BURNING PLUTONIUM IN THE MULTI-SPECTRUM CANDU-BASED REACTOR (MSCR) USING THE SERPENT CODE
13th International Conference on CANDU Fuel - 2016 Aug. 15-18


Presented at:
13th International Conference on CANDU Fuel
2016 Aug. 15-18
Location:
Kingston, ON Canada
Session Title:
Session 10: Fuel Fabrication and Core Design

Authors:
M. Hussein (Royal Military College of Canada)
H. Bonin (Royal Military College of Canada)
B.J. Lewis (Royal Military College of Canada)
  

Abstract

The actinides present in dismantled nuclear warheads represent a political and security concern. Considering the efficient transmutation of actinides in fast neutron reactors, a novel multi-spectrum reactor has been designed to burn the actinides based on a CANDU6 reactor design with two concentric regions.
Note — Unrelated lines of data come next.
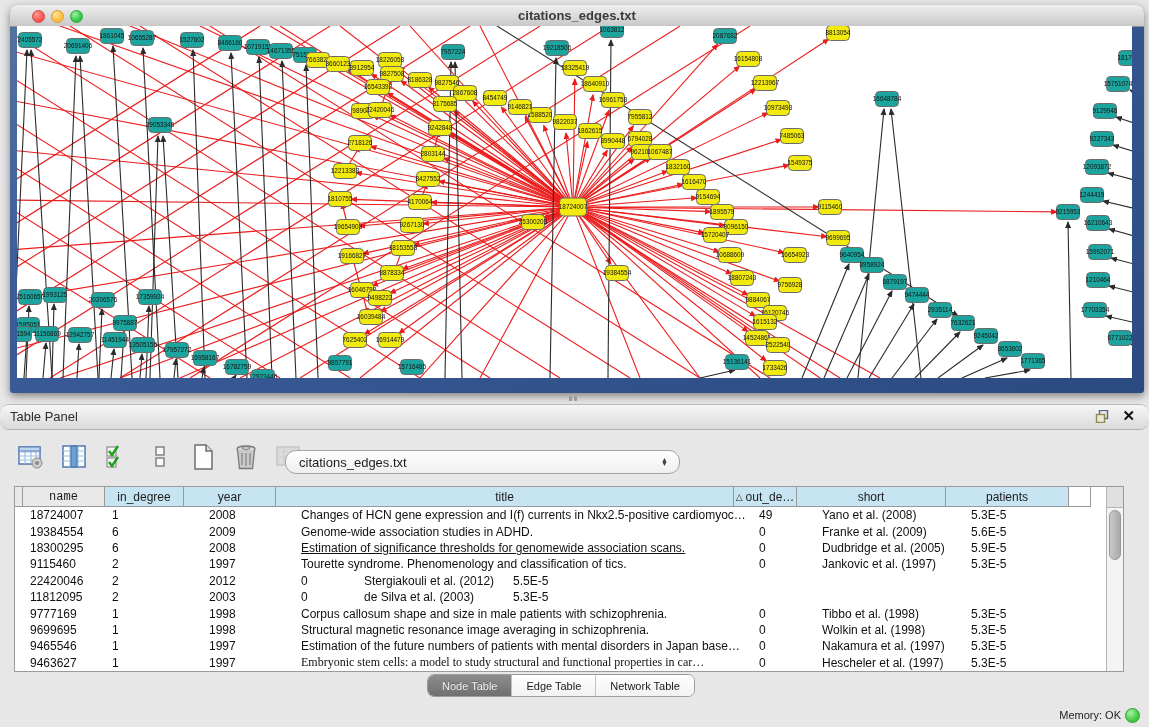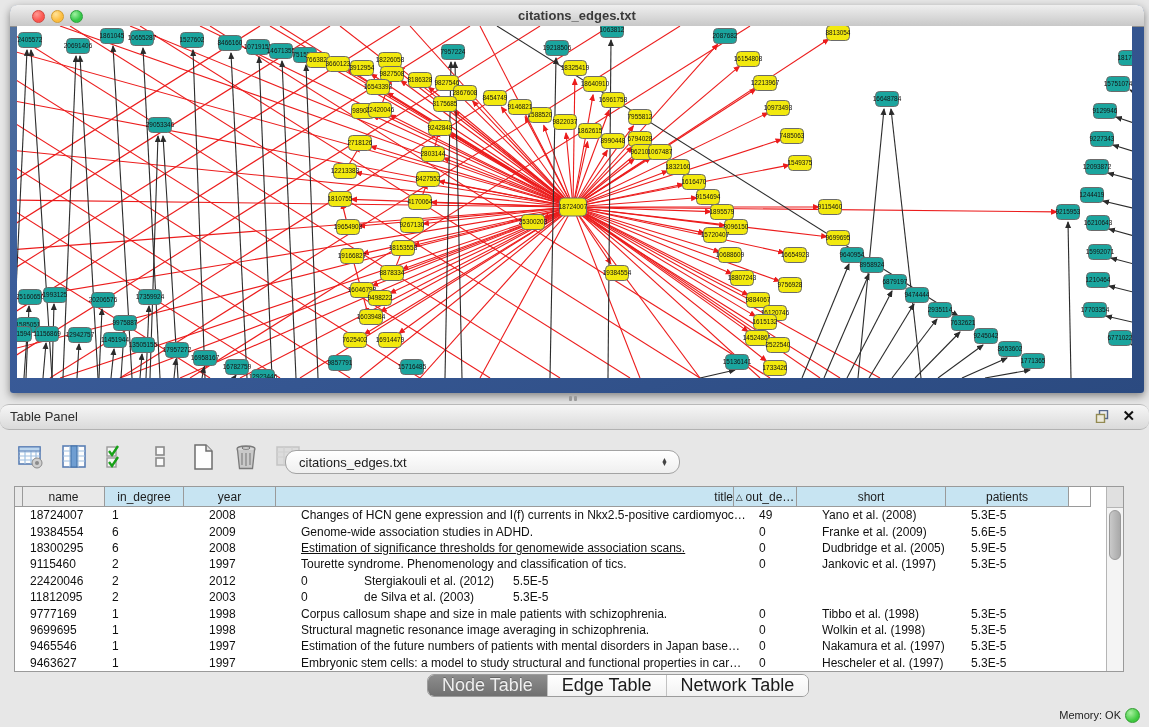--- a/index.html
+++ b/index.html
@@ -41,21 +41,21 @@
   .th.gray{background:#e9e9e9;}
   .th .tri{font-size:9px;margin-right:3px;}
   .tbody{position:relative;}
   .tr{display:flex;height:16.4px;align-items:center;cursor:default;}
   .td{box-sizing:border-box;font-size:12px;color:#101010;padding-left:7px;overflow:hidden;white-space:nowrap;}
   .vscroll{position:absolute;right:0px;top:0px;width:16px;height:184px;border-left:1px solid #b5b5b5;background:#f4f4f4;}
   .vscroll .cap{height:20px;background:#e0e0e0;border-bottom:1px solid #b5b5b5;}
   .vscroll .thumb{margin:2px auto 0;width:10px;height:48px;background:linear-gradient(90deg,#c9c9c9,#a9a9a9);border-radius:6px;border:1px solid #999;cursor:pointer;}
   
   .tabs{position:absolute;left:427px;top:674px;height:21px;display:flex;border:1px solid #9c9c9c;border-radius:7px;overflow:hidden;background:#fdfdfd;}
-  .tab{padding:0 14px;font-size:18px;display:flex;align-items:center;color:#1a1a1a;background:linear-gradient(#ffffff,#f2f2f2);cursor:pointer;border-right:1px solid #c2c2c2;}
+  .tab{padding:0 14px;font-size:11px;display:flex;align-items:center;color:#1a1a1a;background:linear-gradient(#ffffff,#f2f2f2);cursor:pointer;border-right:1px solid #c2c2c2;}
   .tab:last-child{border-right:none;}
   .tab.active{background:linear-gradient(#8d8d8d,#707070);color:#efefef;text-shadow:0 -1px 0 rgba(0,0,0,.25);}
   
   .statusbar{position:absolute;left:0;bottom:0;width:1149px;height:26px;}
   .mem{position:absolute;right:28px;bottom:6px;font-size:11px;color:#222;}
   .memdot{position:absolute;right:9px;bottom:4px;width:13px;height:13px;border-radius:50%;
     background:radial-gradient(circle at 35% 30%,#a8f0a0,#3ec93e 65%);border:1px solid #2f9c2f;}
 </style>
 </head>
 <body>
@@ -829,30 +829,30 @@
       <span>▲</span>
       <span>▼</span>
     </span>
 </div>
 
 <div class="table-wrap">
   <div class="thead" id="thead">
       <div class="th gray" style="width: 8px;">
         <span></span>
       </div>
-      <div class="th gray" style="width: 82px;">
+      <div class="th gray" style="width: 82px; font-family: Liberation Mono, monospace;">
         <span>name</span>
       </div>
       <div class="th" style="width: 79px;">
         <span>in_degree</span>
       </div>
       <div class="th" style="width: 92px;">
         <span>year</span>
       </div>
-      <div class="th" style="width: 458px; justify-content: flex-end;">
+      <div class="th" style="width: 458px;">
         <span>title</span>
       </div>
       <div class="th" style="width: 63px;">
         <span class="tri">△</span>
         <span>out_de…</span>
       </div>
       <div class="th" style="width: 149px;">
         <span>short</span>
       </div>
       <div class="th" style="width: 123px;">
@@ -958,21 +958,21 @@
         <div class="td" style="width: 63px;">0</div>
         <div class="td" style="width: 149px;">Nakamura et al. (1997)</div>
         <div class="td" style="width: 123px;">5.3E-5</div>
         <div class="td" style="width: 22px;"></div>
       </div>
       <div class="tr">
         <div class="td" style="width: 8px;"></div>
         <div class="td" style="width: 82px;">9463627</div>
         <div class="td" style="width: 97px;">1</div>
         <div class="td" style="width: 92px;">1997</div>
-        <div class="td" style="width: 458px;">Embryonic stem cells: a model to study structural and functional properties in car…</div>
+        <div class="td" style="width: 458px; font-family: Liberation Serif, serif;">Embryonic stem cells: a model to study structural and functional properties in car…</div>
         <div class="td" style="width: 63px;">0</div>
         <div class="td" style="width: 149px;">Hescheler et al. (1997)</div>
         <div class="td" style="width: 123px;">5.3E-5</div>
         <div class="td" style="width: 22px;"></div>
       </div>
     </div>
   <div class="vscroll">
     <div class="cap"></div>
     <div class="thumb"></div>
   </div>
The inner or the fast neutron spectrum core is fuelled with plutonium oxide mixed with depleted uranium oxide. The plutonium-to-uranium ratio is 14.13%. The MSCR is dedicated to the burning of actinides. Helium is used as a coolant and filling material for the fast core. The outer thermal spectrum core is fuelled with natural uranium with heavy water as both moderator and coolant. In both cores, 37-element CANDU fuel bundles are employed. The lattice pitch for the inner fast neutron core is chosen to maximize the number of fuel channels. The simulations of the multi-spectrum reactor and the burnup calculations were carried out using the Serpent code. The multi-spectrum CANDU reactor produces a uniform power distribution in both the fast and the thermal cores and the form factors of the both core were similar to the safety traditional CANDU value (~1.2 to~1.3). The discharge burnup and the actinide burnup have been significantly improved in comparison to a traditional CANDU 6 reactor at the same power level.